A bidder who protested against the selling of Live 8 tickets on eBay by placing a £10m bid has had his suspended account reinstated.
Tickets were allocated after a text message competition
David Tilley, 54, had his account frozen by the online auction site after placing the bid to scupper the sale.
Live 8 organiser Bob Geldof had called on people to place "impossible bids".
The site later decided to withdraw the ticket listings. A spokeswoman for eBay said they had not reinstated everyone whose accounts were suspended.
They insist that anyone who deliberately places a high bid breaks eBay rules, regardless of the reason.
A spokeswoman for eBay said Mr Tilley's case must have been considered on an individual basis for his account to be unlocked.
Mr Tilley, 54, said he placed a £10m because he was annoyed at eBay for allowing the tickets to be auctioned.
"I have never had any problems with eBay in the past, but this seriously got up my nose," he said.
"To me, the selling of the Live 8 tickets was on a par with trying to sell your mother's eyesight.

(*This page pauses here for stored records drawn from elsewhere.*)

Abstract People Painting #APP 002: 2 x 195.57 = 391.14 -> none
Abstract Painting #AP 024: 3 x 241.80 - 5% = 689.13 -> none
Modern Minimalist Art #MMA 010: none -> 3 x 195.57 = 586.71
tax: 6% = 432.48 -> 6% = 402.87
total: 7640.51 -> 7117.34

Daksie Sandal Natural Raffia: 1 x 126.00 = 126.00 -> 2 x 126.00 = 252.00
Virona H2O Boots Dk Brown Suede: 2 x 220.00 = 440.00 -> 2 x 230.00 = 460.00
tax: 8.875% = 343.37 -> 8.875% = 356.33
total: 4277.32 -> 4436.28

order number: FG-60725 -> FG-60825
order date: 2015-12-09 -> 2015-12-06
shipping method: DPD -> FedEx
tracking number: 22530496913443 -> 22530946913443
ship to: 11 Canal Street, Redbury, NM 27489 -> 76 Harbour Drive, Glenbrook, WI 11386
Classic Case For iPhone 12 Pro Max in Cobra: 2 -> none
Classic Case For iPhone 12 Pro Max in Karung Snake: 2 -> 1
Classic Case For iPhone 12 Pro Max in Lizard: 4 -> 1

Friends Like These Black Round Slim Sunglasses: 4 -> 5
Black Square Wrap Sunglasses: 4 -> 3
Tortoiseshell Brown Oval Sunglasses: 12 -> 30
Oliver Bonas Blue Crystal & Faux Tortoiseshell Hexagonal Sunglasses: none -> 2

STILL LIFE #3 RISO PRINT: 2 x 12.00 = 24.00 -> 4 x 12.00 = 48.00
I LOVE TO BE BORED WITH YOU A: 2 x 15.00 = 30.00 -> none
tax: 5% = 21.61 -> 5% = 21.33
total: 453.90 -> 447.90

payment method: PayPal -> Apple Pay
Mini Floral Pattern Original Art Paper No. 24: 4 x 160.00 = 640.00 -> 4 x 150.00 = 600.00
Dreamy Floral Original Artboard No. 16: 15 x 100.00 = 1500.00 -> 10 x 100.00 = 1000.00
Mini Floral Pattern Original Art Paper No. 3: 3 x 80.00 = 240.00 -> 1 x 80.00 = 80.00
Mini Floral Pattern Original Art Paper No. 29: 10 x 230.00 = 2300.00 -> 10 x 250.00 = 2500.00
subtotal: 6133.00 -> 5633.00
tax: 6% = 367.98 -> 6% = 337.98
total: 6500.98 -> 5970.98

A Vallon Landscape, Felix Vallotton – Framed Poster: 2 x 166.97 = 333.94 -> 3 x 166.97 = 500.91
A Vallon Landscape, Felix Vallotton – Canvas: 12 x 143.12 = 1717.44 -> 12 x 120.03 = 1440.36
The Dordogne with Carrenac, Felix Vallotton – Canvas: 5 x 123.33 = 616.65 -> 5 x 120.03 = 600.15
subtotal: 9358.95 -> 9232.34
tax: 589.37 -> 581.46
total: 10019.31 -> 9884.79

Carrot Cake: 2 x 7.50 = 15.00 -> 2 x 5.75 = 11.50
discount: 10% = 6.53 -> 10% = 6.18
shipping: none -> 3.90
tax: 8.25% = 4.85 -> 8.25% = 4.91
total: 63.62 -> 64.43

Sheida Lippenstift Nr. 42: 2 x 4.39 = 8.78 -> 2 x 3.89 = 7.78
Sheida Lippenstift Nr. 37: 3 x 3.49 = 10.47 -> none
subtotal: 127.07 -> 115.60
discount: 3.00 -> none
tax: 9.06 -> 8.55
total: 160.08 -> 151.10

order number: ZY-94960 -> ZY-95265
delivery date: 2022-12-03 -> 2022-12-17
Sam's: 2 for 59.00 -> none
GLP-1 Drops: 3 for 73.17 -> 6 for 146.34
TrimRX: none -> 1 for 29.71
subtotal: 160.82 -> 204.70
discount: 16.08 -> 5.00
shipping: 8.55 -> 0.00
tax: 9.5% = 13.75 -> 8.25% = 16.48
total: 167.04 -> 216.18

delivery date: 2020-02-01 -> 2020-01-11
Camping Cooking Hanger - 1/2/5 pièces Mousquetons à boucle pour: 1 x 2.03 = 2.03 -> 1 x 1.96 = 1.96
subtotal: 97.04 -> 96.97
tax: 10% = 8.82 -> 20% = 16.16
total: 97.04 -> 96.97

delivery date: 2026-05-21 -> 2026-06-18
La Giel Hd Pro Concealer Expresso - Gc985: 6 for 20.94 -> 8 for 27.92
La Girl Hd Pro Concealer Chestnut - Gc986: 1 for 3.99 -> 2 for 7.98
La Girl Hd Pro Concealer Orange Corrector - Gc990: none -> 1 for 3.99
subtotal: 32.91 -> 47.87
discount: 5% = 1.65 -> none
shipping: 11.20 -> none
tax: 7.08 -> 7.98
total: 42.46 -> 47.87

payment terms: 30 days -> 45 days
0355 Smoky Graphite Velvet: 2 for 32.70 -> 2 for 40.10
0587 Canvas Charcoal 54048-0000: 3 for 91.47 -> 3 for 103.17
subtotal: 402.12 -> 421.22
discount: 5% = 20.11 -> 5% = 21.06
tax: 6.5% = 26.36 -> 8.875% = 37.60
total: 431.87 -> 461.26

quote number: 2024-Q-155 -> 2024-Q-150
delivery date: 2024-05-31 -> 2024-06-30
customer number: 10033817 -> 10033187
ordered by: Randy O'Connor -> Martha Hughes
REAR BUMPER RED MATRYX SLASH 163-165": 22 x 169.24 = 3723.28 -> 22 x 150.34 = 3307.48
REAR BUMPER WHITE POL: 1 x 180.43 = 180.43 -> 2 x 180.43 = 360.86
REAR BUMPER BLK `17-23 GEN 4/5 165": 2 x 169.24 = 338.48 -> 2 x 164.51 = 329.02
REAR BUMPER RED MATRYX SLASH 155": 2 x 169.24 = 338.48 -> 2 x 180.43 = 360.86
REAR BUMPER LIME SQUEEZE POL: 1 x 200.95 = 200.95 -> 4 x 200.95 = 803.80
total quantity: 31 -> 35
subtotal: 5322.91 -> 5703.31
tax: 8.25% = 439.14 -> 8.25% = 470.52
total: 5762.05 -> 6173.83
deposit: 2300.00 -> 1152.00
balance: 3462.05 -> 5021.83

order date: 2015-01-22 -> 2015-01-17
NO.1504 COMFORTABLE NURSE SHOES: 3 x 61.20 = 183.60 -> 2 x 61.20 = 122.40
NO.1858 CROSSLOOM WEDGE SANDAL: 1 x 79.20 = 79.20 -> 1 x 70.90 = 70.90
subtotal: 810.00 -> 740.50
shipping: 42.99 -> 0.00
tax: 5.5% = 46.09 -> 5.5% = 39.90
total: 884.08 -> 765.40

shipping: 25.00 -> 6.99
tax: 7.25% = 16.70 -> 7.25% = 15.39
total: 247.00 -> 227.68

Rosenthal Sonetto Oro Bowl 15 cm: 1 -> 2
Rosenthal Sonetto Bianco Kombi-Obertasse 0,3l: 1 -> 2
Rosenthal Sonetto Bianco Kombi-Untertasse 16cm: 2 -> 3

"As far as I'm concerned, eBay should put their hands up to this and reinstate everyone."
Scores of pairs of tickets for the 2 July concert - featuring acts like U2 and Coldplay - went up on eBay within hours of the text competition ending on Sunday night.
The site insisted the reselling of charity concert tickets was not illegal under UK law, and would allow them to be sold, but later changed their minds.
Geldof had launched an attack on the site and the sellers, calling it "sick profiteering".
In a statement eBay said: "We have no plans to make exceptions for hoax bidders on Live 8 ticket listings.
"We do not condone the behaviour of the small number of individuals who have expressed their views by maliciously bidding on ticket auctions and threatening the stability and security of the eBay marketplace.
"In accordance with eBay's site rules, once an individual places a bid on an item, it acts as a binding contract and the individual is obliged to honour it."